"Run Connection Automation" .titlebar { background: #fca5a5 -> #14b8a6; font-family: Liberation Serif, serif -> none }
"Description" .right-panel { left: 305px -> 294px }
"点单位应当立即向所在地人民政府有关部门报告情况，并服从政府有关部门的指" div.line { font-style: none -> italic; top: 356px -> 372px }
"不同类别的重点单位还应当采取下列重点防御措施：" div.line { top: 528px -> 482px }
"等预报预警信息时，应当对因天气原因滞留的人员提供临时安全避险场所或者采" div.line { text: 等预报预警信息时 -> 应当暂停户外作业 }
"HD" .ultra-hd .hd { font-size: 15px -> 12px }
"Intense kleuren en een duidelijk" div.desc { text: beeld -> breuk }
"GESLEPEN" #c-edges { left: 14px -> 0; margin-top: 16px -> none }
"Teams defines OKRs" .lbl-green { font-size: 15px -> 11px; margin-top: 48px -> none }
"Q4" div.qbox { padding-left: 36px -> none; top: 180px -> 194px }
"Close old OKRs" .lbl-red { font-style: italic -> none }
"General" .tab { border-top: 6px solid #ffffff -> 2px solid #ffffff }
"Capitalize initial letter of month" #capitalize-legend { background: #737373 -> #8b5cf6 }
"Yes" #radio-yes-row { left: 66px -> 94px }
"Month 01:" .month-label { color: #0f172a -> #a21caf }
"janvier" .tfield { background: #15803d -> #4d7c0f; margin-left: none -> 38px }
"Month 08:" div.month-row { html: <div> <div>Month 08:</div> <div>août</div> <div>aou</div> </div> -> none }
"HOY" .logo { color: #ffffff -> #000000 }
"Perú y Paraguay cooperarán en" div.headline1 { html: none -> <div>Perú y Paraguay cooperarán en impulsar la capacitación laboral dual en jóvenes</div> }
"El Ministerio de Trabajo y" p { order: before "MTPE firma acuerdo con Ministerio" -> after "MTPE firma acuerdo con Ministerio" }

========================

● **WHAT IS EXPECTED**: Look above for the line with "border-top: 6px solid"; retype exactly that line, every line after it up to the line with "color: #0f172a ->", and that line too, nothing else.

● **RESPONSE AREA**:
"General" .tab { border-top: 6px solid #ffffff -> 2px solid #ffffff }
"Capitalize initial letter of month" #capitalize-legend { background: #737373 -> #8b5cf6 }
"Yes" #radio-yes-row { left: 66px -> 94px }
"Month 01:" .month-label { color: #0f172a -> #a21caf }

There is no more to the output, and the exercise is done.